Hitachi Vantara framed the result as evidence of customer confidence in its platforms for critical environments. It also linked demand for high-end systems to modernisation efforts across the region and growth in AI-related data processing.

"Being recognised as the #1 high-end storage provider in APeJ is a testament to the deep trust our customers place in Hitachi Vantara to power their most critical workloads," said Wendy Koh, vice president of sales for the Asia Pacific region at Hitachi Vantara.

"In an era where data is the primary engine for innovation, our leadership in the high-end segment demonstrates that enterprises are prioritizing resilient, enterprise-grade infrastructure that can handle the rigors of the AI-driven economy without compromising on security or uptime." said Koh.

Regional demand

Enterprises across Asia Pacific are increasing spending on storage, infrastructure refreshes, and hybrid cloud projects. As these programmes often run in parallel, data management becomes more complex and the focus on uptime and recovery planning increases.

High-end arrays have remained a stable part of this mix, even as cloud services and consumption models expand. For some organisations, data gravity and performance requirements keep primary datasets close to core applications. For others, regulatory and audit requirements shape where data resides and how it is protected.

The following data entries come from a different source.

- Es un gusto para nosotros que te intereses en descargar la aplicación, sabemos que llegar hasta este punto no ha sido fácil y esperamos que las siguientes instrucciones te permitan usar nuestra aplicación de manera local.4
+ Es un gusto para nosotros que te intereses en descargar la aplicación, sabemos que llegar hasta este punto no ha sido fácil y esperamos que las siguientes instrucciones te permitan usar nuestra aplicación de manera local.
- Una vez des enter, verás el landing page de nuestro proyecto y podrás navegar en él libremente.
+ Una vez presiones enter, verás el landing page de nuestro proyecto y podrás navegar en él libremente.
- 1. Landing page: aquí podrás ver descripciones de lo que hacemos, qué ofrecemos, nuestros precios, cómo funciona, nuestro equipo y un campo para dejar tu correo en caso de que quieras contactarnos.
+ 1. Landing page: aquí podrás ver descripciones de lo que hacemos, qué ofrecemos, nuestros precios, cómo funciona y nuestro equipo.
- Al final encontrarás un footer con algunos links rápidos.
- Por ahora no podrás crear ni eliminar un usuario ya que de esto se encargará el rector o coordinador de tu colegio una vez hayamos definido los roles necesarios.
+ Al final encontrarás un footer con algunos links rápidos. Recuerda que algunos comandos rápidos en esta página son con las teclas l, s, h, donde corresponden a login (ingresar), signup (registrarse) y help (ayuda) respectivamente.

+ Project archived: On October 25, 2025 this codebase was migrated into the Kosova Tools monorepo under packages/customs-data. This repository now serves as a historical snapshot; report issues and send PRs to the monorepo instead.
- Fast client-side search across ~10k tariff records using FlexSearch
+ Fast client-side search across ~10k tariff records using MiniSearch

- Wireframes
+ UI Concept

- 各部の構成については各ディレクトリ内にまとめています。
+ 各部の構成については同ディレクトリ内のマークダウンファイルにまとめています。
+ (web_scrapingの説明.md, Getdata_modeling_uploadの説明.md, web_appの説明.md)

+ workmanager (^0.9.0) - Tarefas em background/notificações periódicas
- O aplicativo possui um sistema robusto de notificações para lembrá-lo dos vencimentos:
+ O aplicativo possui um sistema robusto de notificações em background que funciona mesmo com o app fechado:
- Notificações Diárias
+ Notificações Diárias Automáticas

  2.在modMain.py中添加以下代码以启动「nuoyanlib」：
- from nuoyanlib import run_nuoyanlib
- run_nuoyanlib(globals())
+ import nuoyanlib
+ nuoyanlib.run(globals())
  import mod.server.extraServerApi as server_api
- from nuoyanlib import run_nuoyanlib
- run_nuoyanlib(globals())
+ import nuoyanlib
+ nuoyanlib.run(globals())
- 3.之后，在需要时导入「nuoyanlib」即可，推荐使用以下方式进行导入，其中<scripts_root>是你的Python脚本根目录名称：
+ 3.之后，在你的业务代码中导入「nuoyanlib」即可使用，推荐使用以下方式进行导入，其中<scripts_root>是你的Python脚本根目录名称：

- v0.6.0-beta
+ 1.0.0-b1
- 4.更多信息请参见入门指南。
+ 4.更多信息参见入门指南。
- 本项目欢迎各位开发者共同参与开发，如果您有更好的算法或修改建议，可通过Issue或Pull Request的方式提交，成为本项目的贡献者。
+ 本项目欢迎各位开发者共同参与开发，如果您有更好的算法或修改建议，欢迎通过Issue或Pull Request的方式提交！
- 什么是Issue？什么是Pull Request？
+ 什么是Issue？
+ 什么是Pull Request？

Hitachi Vantara said organisations are under pressure to modernise their "data stacks" while maintaining hybrid cloud environments. It also pointed to demand from banking, government, and telecommunications, where service continuity and resilience remain central procurement criteria.

Resilience focus

Hitachi Vantara highlighted cyber resilience as a differentiator in the high-end storage segment. Ransomware and data corruption risks have pushed buyers to scrutinise recovery workflows and immutable protection features. Many organisations now expect storage platforms to integrate detection, snapshotting, and rapid recovery capabilities as standard procurement requirements.

Hitachi Vantara described a "7-layer defence strategy" for cyber resilience, including immutable snapshots, AI-driven ransomware and corruption detection, and rapid recovery. It also cited hardware-enforced immutability, encryption, anomaly detection, and end-to-end ransomware protection.

Such features have become more prominent in storage marketing and product roadmaps across the industry. Customers increasingly expect tools that reduce recovery times and limit operational disruption. For critical systems, procurement teams also look for clear operational guarantees and defined recovery processes.

Product line

Alongside the market ranking, Hitachi Vantara pointed to additions to its Virtual Storage Platform One portfolio, including VSP One Block High End.

The system is an all-flash NVMe product aimed at large-scale deployments. Hitachi Vantara positioned it for organisations running data-intensive workloads, and linked it to the shift from AI pilots to production environments, where storage performance and predictable operations can influence project outcomes.

The broader VSP One branding reflects an industry trend towards consolidating product families under single portfolio names. Vendors have been simplifying positioning across block, file, and object storage, while aligning messaging with hybrid cloud management and lifecycle operations.

Hitachi Vantara is Hitachi's data storage, infrastructure, and hybrid cloud management subsidiary. It serves customers across on-premise data centres, colocation environments, and hybrid cloud architectures. In the region, sales and support execution can play a significant role in large storage deals, given long procurement cycles and the operational expectations tied to high-end platforms.

IDC's trackers are widely used by enterprise vendors to benchmark performance and signal momentum in specific segments. In storage, quarter-to-quarter results can shift based on the timing of large transactions and infrastructure refresh projects. Hitachi Vantara said its APeJ leadership in the high-end external OEM segment extended across multiple markets during the quarter.